Even before the June general election, there had been calls by both Conservative and Labour MPs to dramatically lower the maximum stakes on the machines, with Labour taking a particularly hard line on FOBTS.
A long-planned review by the Department of Culture, Media and Sport was finally released in late October, by which time bookmakers had largely accepted that they would probably be forced to accept some kind of reduction of the £100 ($131) maximum bet these machines could take.
The review ultimately outlined three potential limits. More likely is that all parties will eventually compromise on a maximum stake of somewhere between £20 and £30 ($26 to $39). The idea is that this would still show that the industry was willing to take steps to protect vulnerable gamblers while still being able to collect most of the revenue they derive from these machines.
The battle over the specifics of any changes to FOBTs will almost certainly last well into 2018.
One area in which UK regulators expressed plenty of interest in 2017 was how children might be exposed to gambling at a young age.
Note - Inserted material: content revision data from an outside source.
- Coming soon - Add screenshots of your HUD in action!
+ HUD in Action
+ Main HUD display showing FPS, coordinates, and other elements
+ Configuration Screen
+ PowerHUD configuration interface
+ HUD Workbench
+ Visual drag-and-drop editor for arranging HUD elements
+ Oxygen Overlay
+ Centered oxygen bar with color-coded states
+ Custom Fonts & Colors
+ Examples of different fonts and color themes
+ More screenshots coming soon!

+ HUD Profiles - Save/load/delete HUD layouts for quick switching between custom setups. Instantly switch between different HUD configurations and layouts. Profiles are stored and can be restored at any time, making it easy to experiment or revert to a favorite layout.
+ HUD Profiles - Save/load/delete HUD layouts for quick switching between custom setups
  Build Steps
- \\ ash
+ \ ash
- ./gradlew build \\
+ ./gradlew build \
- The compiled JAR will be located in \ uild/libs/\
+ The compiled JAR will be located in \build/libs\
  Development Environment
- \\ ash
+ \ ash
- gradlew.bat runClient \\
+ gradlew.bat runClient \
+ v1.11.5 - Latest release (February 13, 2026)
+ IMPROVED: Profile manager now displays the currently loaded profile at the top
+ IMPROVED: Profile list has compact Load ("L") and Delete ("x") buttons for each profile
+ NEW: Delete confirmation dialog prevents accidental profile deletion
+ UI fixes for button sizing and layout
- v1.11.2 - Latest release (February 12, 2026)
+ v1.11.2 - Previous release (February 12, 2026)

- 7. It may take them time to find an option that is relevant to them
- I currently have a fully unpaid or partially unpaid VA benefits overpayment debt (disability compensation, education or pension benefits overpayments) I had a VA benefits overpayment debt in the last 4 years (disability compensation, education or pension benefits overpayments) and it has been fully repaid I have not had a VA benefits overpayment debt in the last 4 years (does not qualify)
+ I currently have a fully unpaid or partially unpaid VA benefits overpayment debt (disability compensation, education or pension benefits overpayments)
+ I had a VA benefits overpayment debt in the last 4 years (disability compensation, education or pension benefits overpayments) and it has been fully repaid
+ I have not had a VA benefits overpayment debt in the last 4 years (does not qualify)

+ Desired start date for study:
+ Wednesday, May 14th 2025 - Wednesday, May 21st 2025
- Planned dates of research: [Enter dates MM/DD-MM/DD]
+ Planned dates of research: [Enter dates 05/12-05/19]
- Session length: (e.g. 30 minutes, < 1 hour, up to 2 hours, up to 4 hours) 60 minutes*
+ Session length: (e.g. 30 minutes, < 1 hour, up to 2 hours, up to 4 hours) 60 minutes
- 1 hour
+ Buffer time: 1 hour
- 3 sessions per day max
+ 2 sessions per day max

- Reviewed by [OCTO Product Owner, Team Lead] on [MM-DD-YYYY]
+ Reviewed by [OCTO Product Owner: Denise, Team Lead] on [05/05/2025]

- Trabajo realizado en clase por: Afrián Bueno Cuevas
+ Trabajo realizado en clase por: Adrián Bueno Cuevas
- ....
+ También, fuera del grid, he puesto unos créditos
In October, the UK Gambling Commission and other organizations sent a letter to hundreds of online gambling operators asking them to remove ads that were likely to appeal to the underaged, especially those with cartoon characters.
Even video games aren’t immune from questions about how they might turn young people on to placing bets. One MP opened an inquiry into the use of loot boxes that can be purchased for real money in video games, questioning whether these should be regulated as a form of gambling.
The government review of the gaming industry also recommended restrictions on the kinds of arcade games children should be allowed to play as a way to prevent gambling from becoming normalized at an early age.
Courting Phil Ivey
But perhaps the highest-profile legal battle over gambling in the UK this year was Phil Ivey’s lawsuit against the Crockfords Club in London, which reached the nation’s highest legal authority. Ivey had hoped to recover £7.7 million ($10.1 million) in winnings that he and a partner had earned by playing a baccarat variant called punto banco while using a controversial “edge-sorting” technique to eliminate the house edge.
While many in the gambling world agreed that Ivey’s play was skillful and not cheating, the UK Supreme Court unanimously upheld previous decisions that found the winnings to be ill-gotten gains, so Crockfords didn’t have to pay the poker legend.
Essentially, they found that because baccarat was meant to be a game of chance, even a clever way of gaining information without actually being dishonest or manipulating the cards himself was enough to void Ivey’s winnings.